The Way We Live Now: dancing naked. Forever, hopefully! Of course we know that the music stops eventually. But before it does, we need a new house, a new portfolio, and a new economy. And junk food, on a train.

"If you can borrow money at basically zero percent interest and invest it in assets that rise in value, you have to stay on that train," explains Carl Richards, and we couldn't have said it better ourselves even if it were the case that we knew something about economics. As long as that cheap money's floating around, everybody needs to keep ridin' that night train, and baby don't let me off till we reach Georgia, which in this case is symbolic of at least Dow 15K.

This is a train that goes around the world, people. Papua New Guinea's getting so damn rich they don't even know what do with themselves (but we do). This train, which humanity is riding naked in pursuit of economic perfection, is not like the train that you took to Nashville when you were eight; it's a virtual train, and when this train runs over the housing market, baby, people start buying in Detroit and stockpiling gold and the biggest capitalists on earth start begging for government intervention. When this virtual naked money train meets our so-called "information economy," brother, you better watch out, because the sheer power wage increase-powering inherently possible in these two dynamics is potentially dynamic, squared.

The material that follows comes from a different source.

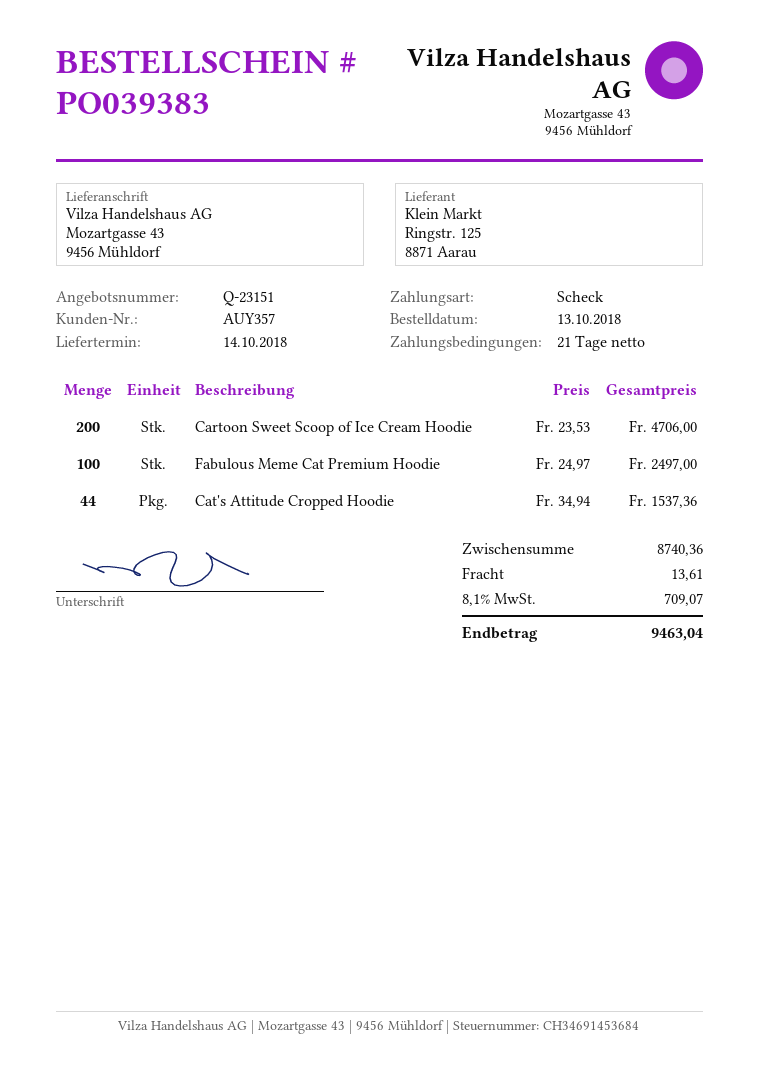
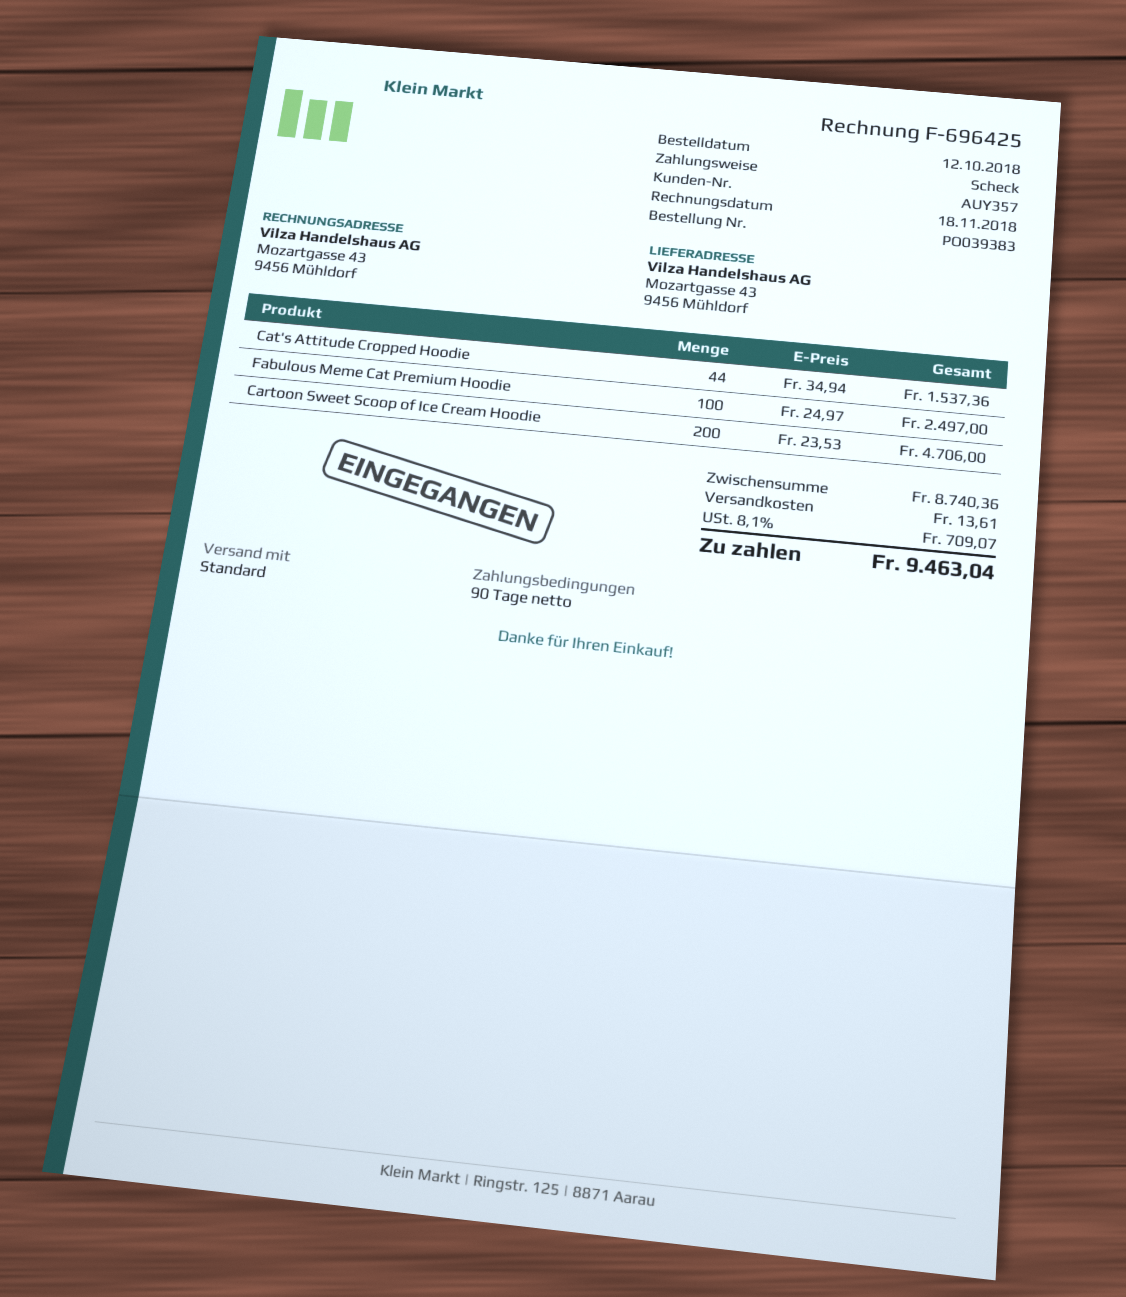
order date: 2018-10-13 -> 2018-10-12
payment terms: 21 days -> 90 days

The stock rally is a mandatory train to be ridden, unclothed, by the imaginary citizens of our virtual economy, until not one of us is able to stand due to the massive ball of credit-financed junk food congealing in our ample bellies, a painful and portly reminder of our own radically risky inability to tear ourselves away from the train-based platter of "easy credit food" that clogs our econometric arterial landscape, making its way down our collective gullets even as we rue our inability to put a stop to the inexorable march of debt-engorged doom waves, unto our nation's shores.